So I finally solved a bit of a mystery, after wondering about it off an on for about 6 months.
A lot of us out there use some sort of monitoring program like SCOM that gathers some performance counter data from all of the servers in your environment, and uses that data to produce messages such as:
But every once in a while, if for some reason the performance counters needed are unavailable, your monitoring application might say something like this:
Well that happens to me somewhat frequently. Sometimes it's an error in the monitoring application, or sometimes the agent machine needs a lodctr /R or winmgmt /resync or something like that. But every once in a while it's more difficult to solve than that. I logged on to SERVER01 to see if I could simply add the performance counters needed to Perfmon. The objects and instances were there, but one of them looked odd. Then I decided to use typeperf.exe to get some data from the counters:
A counter with a negative denominator value was detected?

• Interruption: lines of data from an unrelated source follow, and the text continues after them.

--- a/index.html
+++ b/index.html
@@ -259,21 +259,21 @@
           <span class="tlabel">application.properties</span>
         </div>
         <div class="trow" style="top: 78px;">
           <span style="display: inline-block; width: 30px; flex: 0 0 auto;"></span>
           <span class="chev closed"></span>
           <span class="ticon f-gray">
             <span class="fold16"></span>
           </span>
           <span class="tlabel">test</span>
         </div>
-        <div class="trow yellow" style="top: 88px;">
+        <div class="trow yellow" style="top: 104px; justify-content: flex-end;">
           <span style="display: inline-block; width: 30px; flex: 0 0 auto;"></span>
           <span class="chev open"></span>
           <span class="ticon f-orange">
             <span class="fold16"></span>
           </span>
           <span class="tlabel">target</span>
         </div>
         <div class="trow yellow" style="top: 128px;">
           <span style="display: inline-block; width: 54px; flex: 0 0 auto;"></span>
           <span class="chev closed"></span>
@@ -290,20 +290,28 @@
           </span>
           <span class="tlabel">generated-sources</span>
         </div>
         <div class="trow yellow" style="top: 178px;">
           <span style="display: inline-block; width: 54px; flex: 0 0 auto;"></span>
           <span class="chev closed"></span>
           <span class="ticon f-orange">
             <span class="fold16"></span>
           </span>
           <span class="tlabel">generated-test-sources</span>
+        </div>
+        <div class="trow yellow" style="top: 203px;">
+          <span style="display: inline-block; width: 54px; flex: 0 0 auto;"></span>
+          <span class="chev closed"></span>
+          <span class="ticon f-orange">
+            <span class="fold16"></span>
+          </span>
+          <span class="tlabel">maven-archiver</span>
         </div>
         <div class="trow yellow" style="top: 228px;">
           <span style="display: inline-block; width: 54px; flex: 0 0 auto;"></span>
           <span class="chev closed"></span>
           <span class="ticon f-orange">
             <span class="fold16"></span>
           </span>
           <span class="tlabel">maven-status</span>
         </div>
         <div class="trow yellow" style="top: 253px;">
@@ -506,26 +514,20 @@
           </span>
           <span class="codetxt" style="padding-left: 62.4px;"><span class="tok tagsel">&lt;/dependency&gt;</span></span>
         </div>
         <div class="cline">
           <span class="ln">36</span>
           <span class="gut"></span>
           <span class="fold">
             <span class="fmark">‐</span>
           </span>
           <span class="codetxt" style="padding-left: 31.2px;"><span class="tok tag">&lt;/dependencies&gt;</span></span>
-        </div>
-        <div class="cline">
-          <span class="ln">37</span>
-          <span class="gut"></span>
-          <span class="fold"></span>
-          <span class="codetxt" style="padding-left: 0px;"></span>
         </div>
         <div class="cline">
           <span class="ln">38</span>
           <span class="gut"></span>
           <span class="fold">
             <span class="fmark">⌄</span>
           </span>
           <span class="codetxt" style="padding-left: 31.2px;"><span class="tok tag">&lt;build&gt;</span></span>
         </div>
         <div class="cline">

Now contrary to that screenshot above, the -1's were intermittent, and would actually change to normal values for a few seconds, and then go back to negative ones. It was as if the scale of that counter was offset, and whenever real CPU load would occur, the counter would increase to positive values, but then as the CPU usage dropped back down closer to zero, the counter would fall below zero again. Hmm... if you do a search for something like "missing performance counters," or "a counter with a negative denominator value," you'll get plenty of good links, as missing or corrupt performance counters are a somewhat common issue. Such as this, or this. Notice in that last link, that there is a vague reference to it being caused by "intermittent timing issues in the performance data handlers for many counters." The article fails however to offer any advice or anything more concrete than that. lodctr /R and winmgmt /resyncperf and all that usual stuff did nothing to help.

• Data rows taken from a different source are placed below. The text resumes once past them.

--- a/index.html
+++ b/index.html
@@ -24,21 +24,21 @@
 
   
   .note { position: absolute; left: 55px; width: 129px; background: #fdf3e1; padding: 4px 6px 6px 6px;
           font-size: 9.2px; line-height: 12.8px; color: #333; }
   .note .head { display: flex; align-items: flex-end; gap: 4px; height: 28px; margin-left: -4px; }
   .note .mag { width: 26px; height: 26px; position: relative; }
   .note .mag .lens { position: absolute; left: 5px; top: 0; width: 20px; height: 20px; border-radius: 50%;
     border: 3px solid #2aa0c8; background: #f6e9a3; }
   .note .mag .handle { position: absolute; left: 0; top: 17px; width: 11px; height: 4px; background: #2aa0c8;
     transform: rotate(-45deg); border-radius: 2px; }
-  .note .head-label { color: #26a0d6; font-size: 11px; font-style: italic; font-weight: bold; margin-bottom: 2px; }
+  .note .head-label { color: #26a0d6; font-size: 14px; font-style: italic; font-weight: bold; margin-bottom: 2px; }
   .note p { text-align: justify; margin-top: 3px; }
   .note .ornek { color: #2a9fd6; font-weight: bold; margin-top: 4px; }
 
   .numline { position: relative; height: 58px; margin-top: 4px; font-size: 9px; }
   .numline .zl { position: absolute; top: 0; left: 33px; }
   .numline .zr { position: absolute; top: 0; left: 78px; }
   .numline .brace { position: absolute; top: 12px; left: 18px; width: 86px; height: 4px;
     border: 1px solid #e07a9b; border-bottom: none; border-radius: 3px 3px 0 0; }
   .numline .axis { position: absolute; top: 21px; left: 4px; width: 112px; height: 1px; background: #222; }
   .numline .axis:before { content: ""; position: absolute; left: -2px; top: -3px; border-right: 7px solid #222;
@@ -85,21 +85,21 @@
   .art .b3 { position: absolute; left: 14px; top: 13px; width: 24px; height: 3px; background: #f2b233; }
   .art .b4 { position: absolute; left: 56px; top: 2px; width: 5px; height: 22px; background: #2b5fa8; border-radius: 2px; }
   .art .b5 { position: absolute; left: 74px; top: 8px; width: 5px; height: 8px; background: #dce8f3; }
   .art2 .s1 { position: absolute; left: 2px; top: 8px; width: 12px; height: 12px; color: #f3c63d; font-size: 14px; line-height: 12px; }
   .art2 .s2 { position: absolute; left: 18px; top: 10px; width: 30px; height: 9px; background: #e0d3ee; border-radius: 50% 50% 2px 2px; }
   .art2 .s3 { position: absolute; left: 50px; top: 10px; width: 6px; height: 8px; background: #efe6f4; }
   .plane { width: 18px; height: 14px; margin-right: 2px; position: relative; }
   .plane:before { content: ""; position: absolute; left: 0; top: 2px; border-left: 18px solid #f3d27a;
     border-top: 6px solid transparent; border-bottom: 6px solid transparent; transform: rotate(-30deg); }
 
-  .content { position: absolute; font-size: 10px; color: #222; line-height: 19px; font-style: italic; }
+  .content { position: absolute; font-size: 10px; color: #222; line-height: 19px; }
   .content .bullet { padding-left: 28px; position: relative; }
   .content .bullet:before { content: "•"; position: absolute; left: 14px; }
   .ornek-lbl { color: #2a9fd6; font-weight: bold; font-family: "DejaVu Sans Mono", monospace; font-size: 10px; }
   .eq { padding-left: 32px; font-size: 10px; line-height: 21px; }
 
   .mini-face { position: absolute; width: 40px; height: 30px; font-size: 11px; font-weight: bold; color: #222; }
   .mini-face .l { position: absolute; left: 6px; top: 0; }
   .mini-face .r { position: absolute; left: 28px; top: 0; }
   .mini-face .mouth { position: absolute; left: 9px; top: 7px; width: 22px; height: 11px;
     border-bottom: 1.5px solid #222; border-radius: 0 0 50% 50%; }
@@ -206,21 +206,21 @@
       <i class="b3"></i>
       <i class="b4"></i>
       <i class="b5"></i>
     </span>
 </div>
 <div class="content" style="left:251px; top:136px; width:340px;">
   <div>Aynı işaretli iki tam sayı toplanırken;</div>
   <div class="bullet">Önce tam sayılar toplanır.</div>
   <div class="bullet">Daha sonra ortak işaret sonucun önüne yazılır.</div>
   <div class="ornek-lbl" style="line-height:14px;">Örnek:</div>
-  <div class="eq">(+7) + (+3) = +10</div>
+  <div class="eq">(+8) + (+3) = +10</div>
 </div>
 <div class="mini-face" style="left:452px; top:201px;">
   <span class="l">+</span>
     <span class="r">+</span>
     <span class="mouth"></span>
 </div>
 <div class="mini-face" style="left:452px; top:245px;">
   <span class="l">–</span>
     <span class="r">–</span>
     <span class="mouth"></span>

So I sat back and thought some more about the scope of the problem. I have only seen this issue two or three times in my career. The two cases I could remember both seemed to be on VMware virtual machines. One of them was a Windows 2003 operating system, and then a couple months later I saw it again on a Windows 2008 R2 VM. That phrase from that one KB stuck with me... "intermittent timing issues," and that made me think of hardware timing issues. But since these were VMs, they didn't exactly have hardware per se... but maybe it had something to do with the way in which the virtual machines communicate with their physical host. I was so close to figuring out the answer, but at the time I shrugged it off and shelved the issue in my mind for a while.
Then about a week ago the issue popped up again. Long story short, it turns out it was this all along:
Unchecking that "Time synchronization between the virtual machine and the ESX server" in the VMware tools app on the VM made the problem go away. Ugh. The answer had been so simple all along, yet it alluded me for months.
I feel better now that I at least have a solution for that particular scenario. Now... back to Hyper-V.